WORK TASK:
What is needed here is an exact repetition of the records below, beginning at the line that has "[16,22,407,89] 20.07.26, 12:47" and stopping after the line that has "[16,128,428,194] 20.07.26, 10:00".

PROVIDED RECORDS:
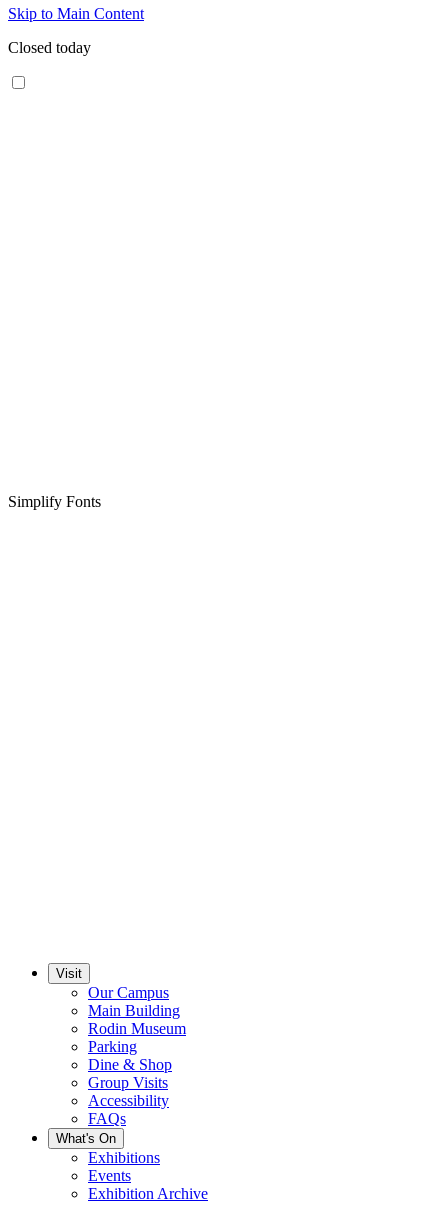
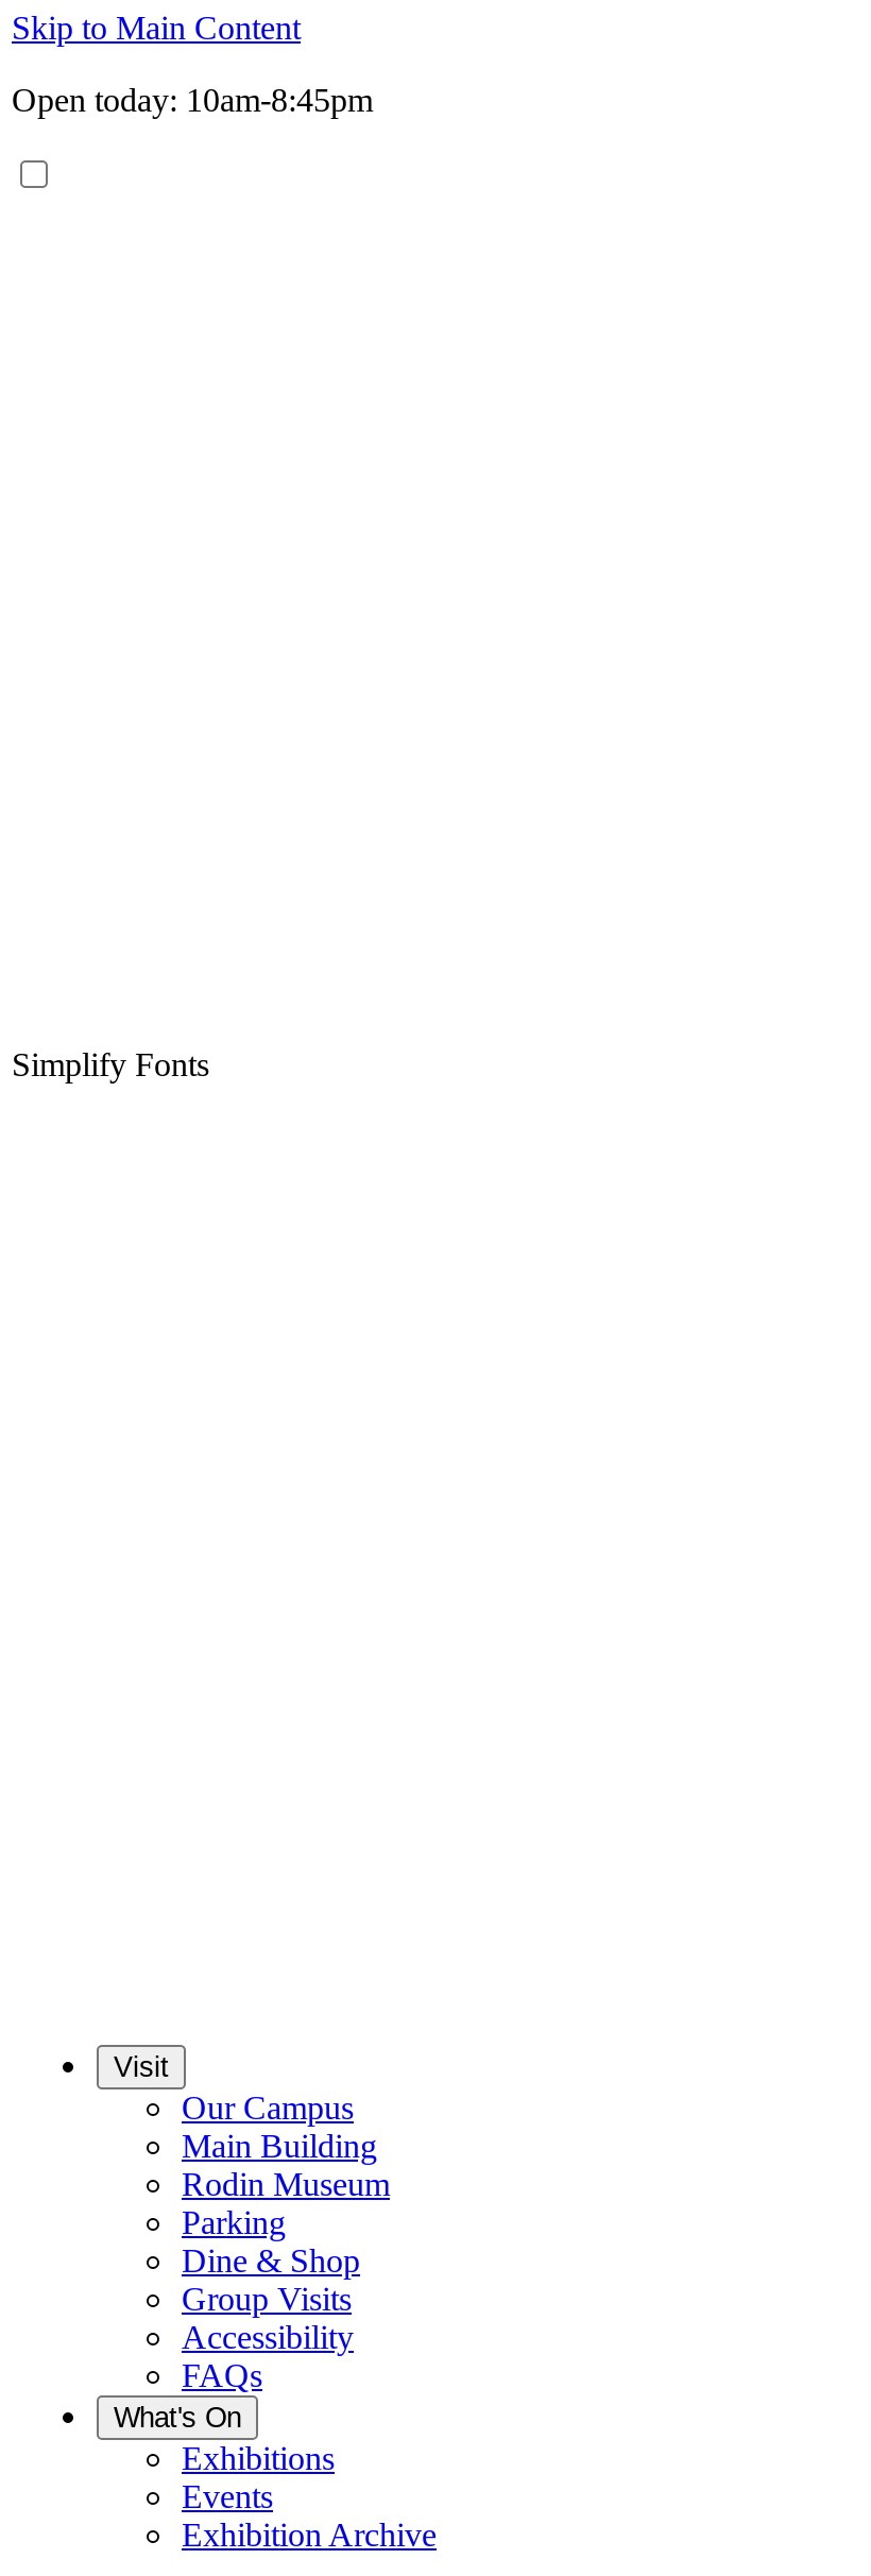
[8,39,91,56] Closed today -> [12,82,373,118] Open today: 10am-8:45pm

...

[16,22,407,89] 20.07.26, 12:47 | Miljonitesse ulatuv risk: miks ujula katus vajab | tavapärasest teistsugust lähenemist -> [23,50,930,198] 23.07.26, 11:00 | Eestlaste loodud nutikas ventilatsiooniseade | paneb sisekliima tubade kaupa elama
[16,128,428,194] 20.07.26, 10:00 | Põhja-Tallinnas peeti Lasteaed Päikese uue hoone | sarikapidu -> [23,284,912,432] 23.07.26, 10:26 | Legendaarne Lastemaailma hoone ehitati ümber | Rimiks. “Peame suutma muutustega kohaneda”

---

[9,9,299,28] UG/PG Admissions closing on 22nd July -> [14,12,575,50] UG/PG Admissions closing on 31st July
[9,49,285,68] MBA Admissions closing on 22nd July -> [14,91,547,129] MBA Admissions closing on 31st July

TASK RESPONSE:
[16,22,407,89] 20.07.26, 12:47 | Miljonitesse ulatuv risk: miks ujula katus vajab | tavapärasest teistsugust lähenemist -> [23,50,930,198] 23.07.26, 11:00 | Eestlaste loodud nutikas ventilatsiooniseade | paneb sisekliima tubade kaupa elama
[16,128,428,194] 20.07.26, 10:00 | Põhja-Tallinnas peeti Lasteaed Päikese uue hoone | sarikapidu -> [23,284,912,432] 23.07.26, 10:26 | Legendaarne Lastemaailma hoone ehitati ümber | Rimiks. “Peame suutma muutustega kohaneda”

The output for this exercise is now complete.